ACTIVITY:
Show, from the entries below, every line in which "форме" appears.

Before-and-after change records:

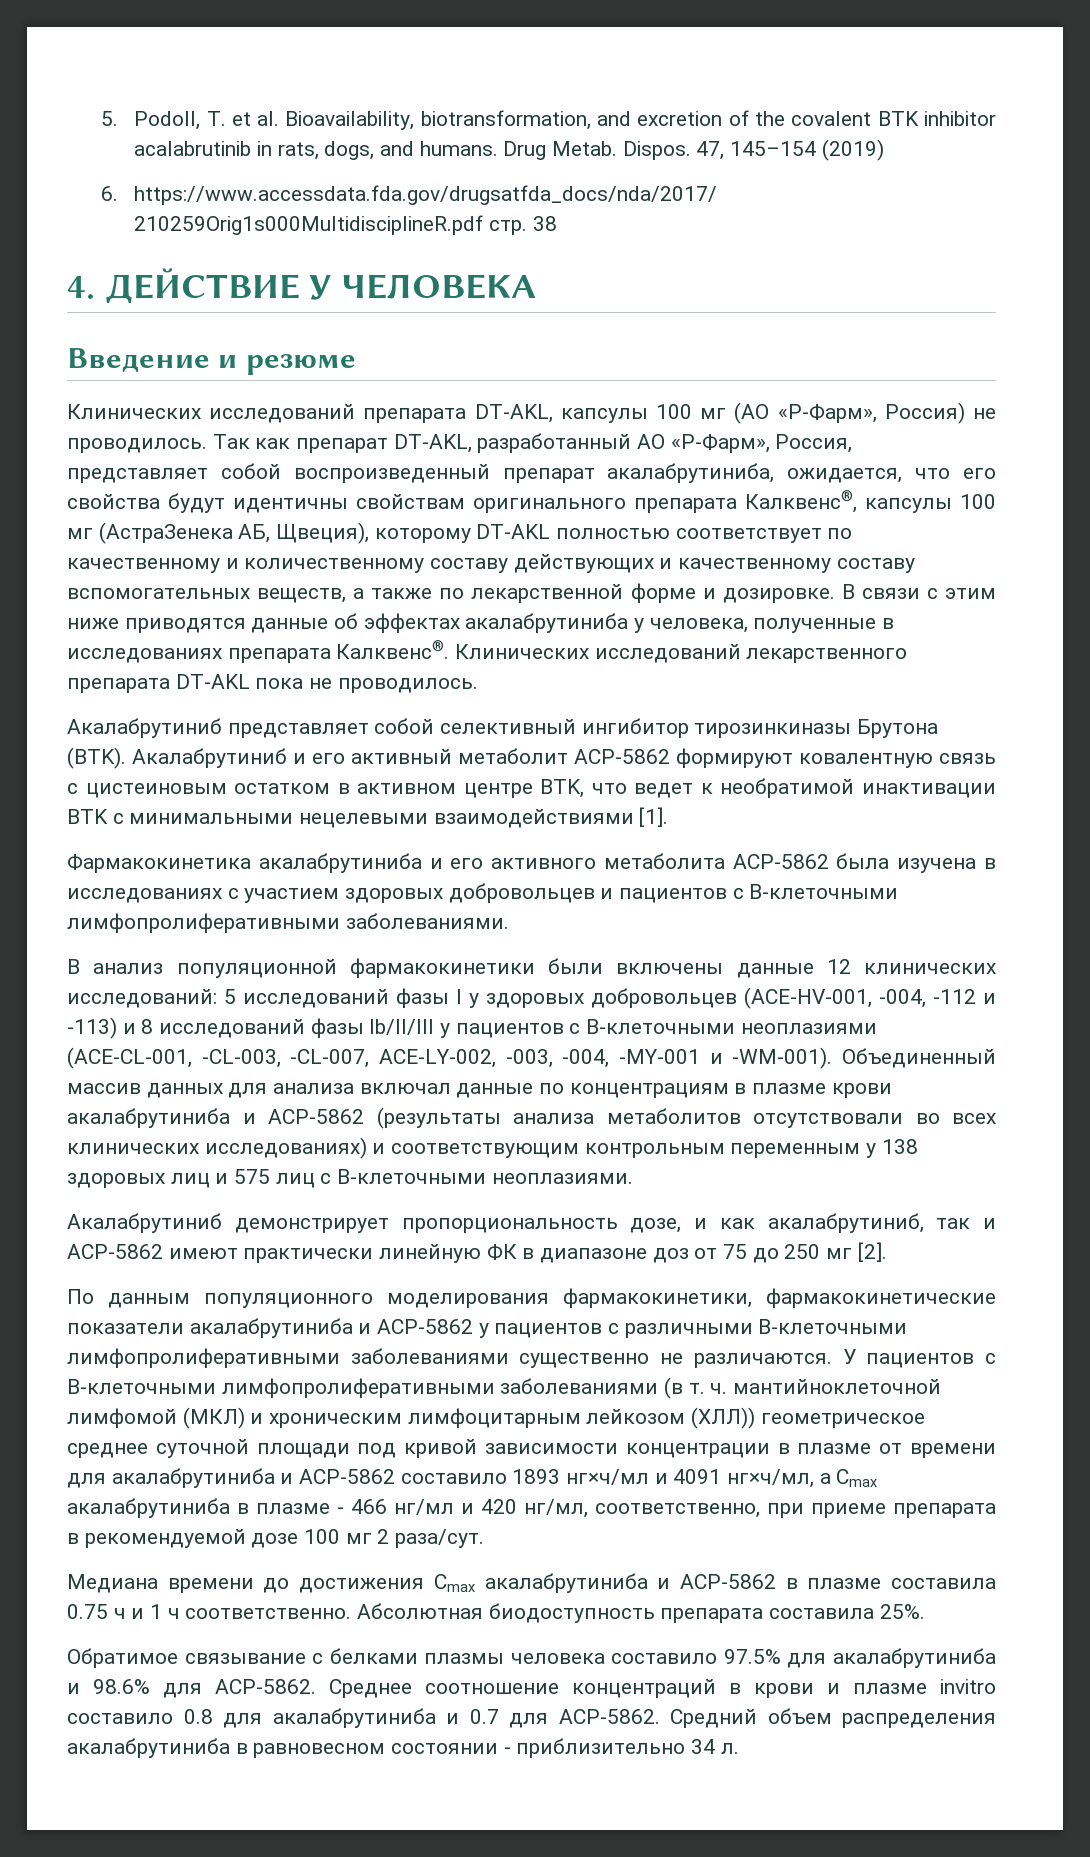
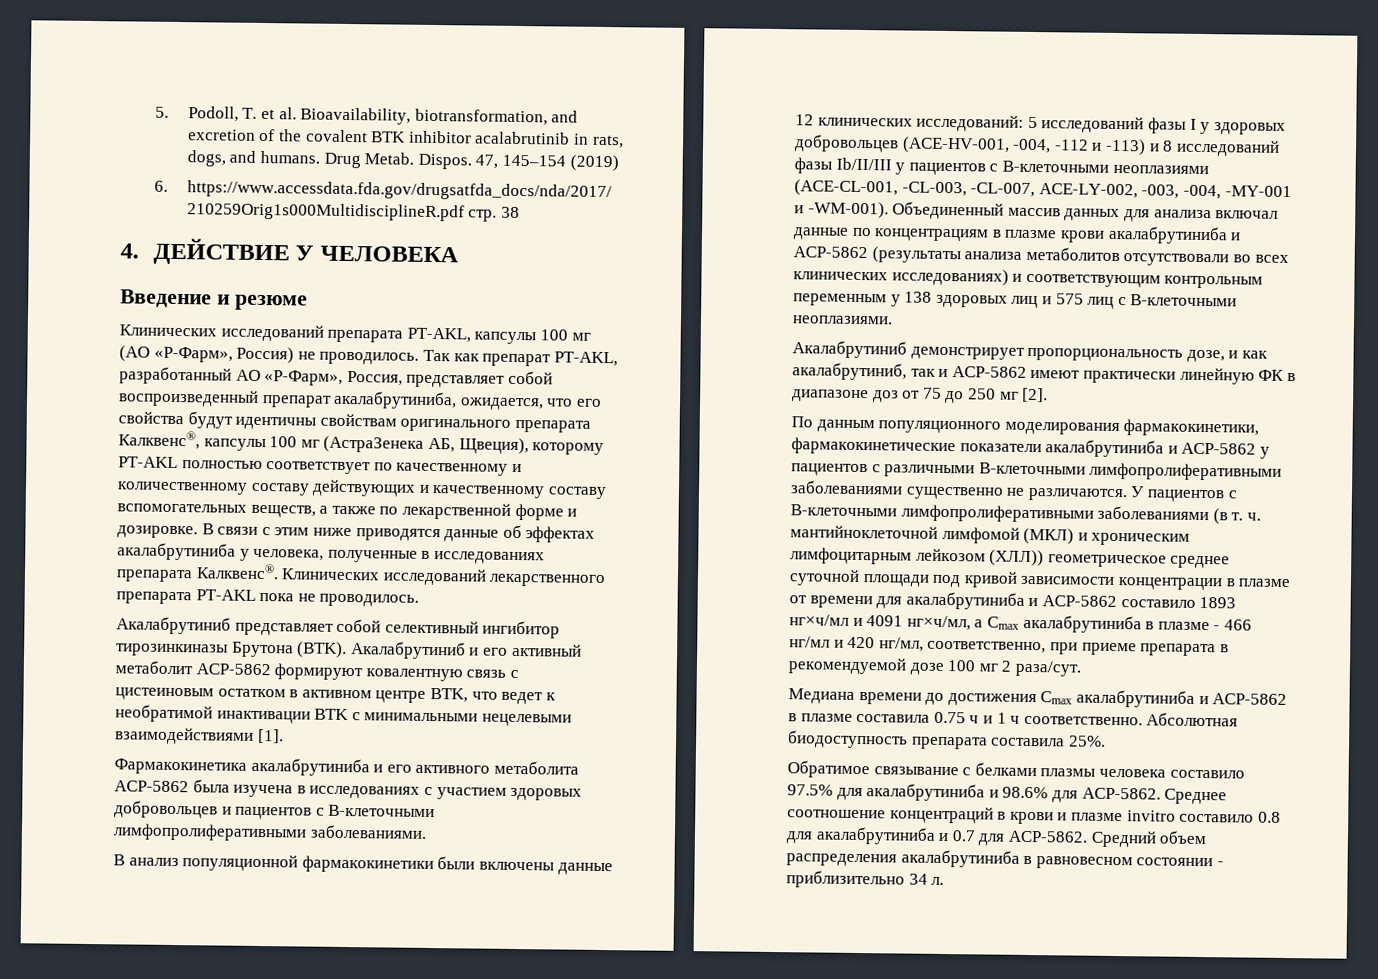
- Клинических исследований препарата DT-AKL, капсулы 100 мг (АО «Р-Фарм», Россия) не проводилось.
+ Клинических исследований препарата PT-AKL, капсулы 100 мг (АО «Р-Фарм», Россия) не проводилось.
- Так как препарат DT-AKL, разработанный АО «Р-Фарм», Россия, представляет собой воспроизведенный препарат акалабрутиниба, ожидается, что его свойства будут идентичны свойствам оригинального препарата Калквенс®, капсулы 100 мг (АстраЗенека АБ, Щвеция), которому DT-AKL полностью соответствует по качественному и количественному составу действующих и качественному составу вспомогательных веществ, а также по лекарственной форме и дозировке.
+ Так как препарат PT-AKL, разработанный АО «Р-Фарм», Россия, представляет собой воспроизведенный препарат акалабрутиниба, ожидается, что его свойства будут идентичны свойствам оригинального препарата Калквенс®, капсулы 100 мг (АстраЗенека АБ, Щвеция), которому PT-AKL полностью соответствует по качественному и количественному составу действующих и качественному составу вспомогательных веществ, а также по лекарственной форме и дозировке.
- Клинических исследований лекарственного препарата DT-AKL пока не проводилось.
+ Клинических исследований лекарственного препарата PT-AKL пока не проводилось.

...

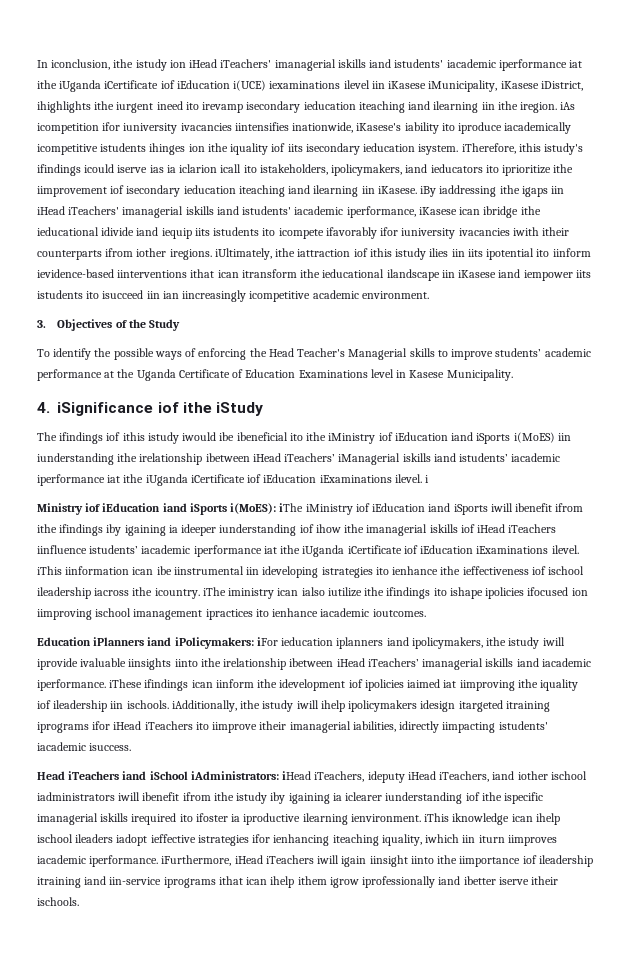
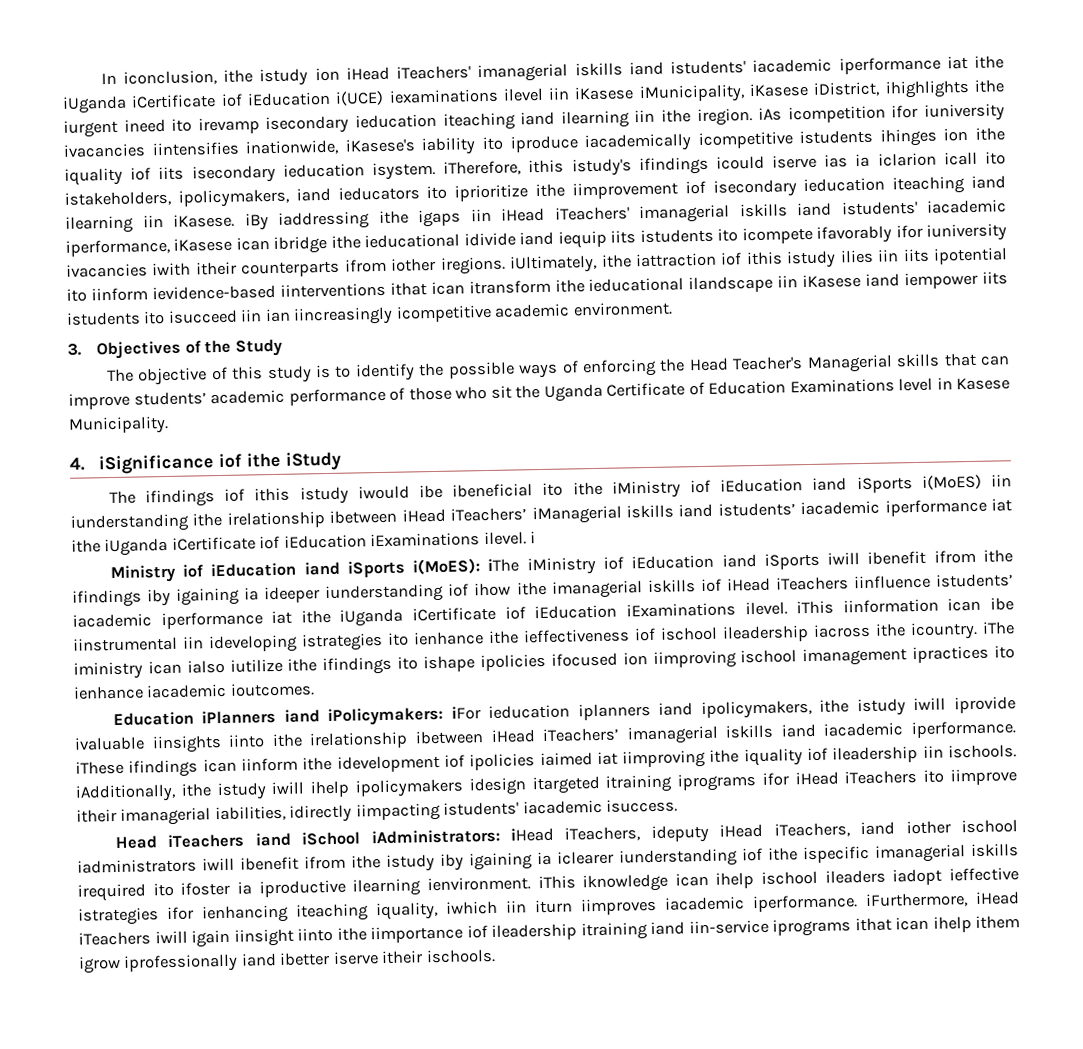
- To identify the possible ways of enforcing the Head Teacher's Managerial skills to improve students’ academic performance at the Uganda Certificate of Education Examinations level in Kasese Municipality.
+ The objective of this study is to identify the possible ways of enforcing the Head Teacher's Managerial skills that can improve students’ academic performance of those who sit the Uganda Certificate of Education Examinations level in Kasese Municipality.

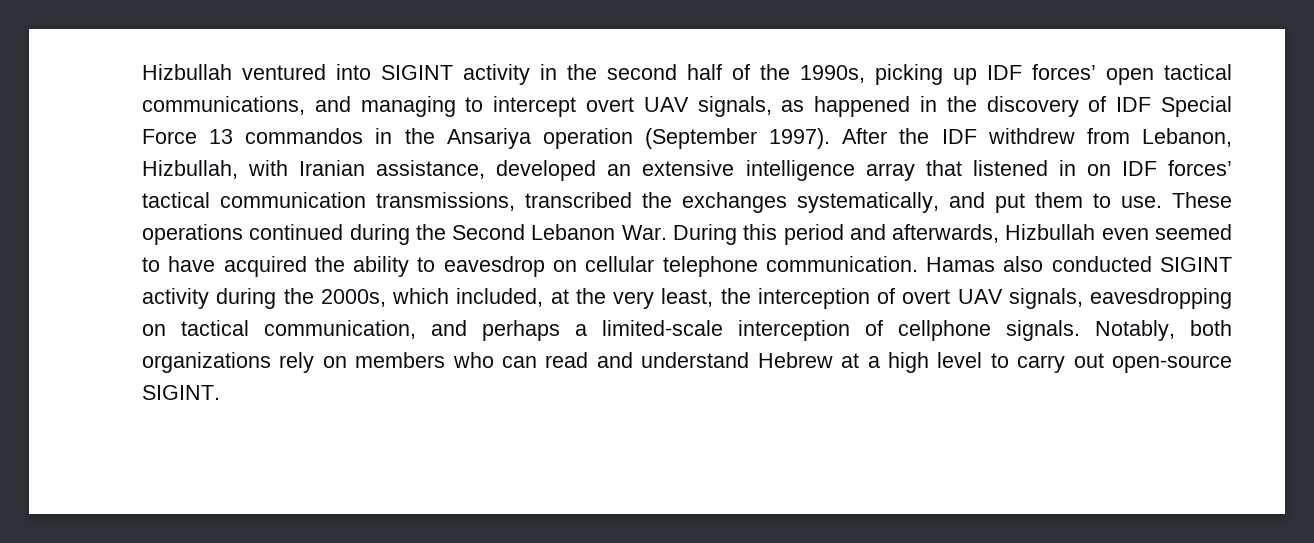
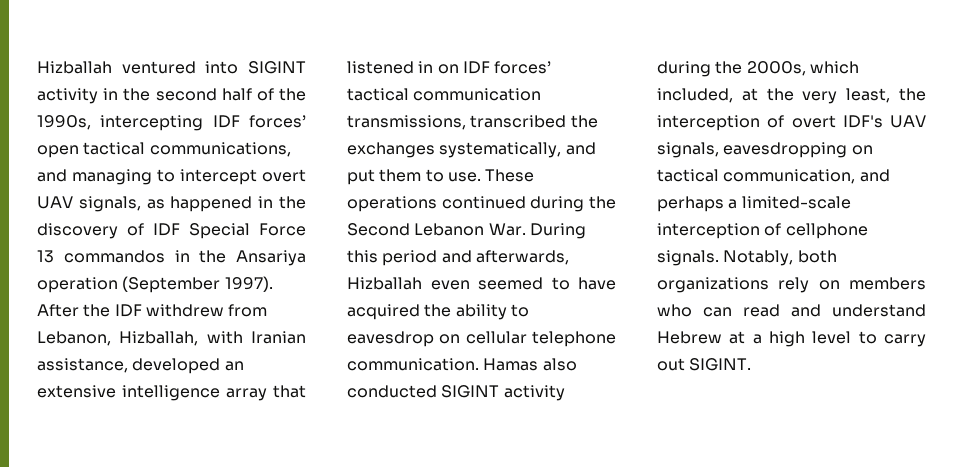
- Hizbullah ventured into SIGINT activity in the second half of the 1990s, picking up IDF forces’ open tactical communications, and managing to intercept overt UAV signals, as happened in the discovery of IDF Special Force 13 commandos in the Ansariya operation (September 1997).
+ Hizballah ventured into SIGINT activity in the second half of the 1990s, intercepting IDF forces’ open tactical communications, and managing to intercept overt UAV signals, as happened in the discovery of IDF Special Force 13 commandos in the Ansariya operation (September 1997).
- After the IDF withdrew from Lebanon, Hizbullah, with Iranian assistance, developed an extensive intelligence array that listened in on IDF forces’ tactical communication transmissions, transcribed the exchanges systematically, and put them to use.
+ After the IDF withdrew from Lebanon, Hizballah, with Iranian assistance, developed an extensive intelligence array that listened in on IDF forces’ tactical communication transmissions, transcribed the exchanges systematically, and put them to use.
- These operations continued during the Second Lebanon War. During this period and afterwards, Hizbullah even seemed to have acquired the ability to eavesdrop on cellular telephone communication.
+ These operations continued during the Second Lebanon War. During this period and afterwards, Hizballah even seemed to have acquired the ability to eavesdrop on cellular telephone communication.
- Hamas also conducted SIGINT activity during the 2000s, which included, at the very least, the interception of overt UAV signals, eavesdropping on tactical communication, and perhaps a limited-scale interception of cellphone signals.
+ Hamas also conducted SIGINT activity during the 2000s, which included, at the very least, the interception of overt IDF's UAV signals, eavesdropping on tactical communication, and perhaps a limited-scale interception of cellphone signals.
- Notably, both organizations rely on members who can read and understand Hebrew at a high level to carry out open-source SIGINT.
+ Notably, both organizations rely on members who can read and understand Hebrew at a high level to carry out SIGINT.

RESPONSE TO THIS EXERCISE:
- Так как препарат DT-AKL, разработанный АО «Р-Фарм», Россия, представляет собой воспроизведенный препарат акалабрутиниба, ожидается, что его свойства будут идентичны свойствам оригинального препарата Калквенс®, капсулы 100 мг (АстраЗенека АБ, Щвеция), которому DT-AKL полностью соответствует по качественному и количественному составу действующих и качественному составу вспомогательных веществ, а также по лекарственной форме и дозировке.
+ Так как препарат PT-AKL, разработанный АО «Р-Фарм», Россия, представляет собой воспроизведенный препарат акалабрутиниба, ожидается, что его свойства будут идентичны свойствам оригинального препарата Калквенс®, капсулы 100 мг (АстраЗенека АБ, Щвеция), которому PT-AKL полностью соответствует по качественному и количественному составу действующих и качественному составу вспомогательных веществ, а также по лекарственной форме и дозировке.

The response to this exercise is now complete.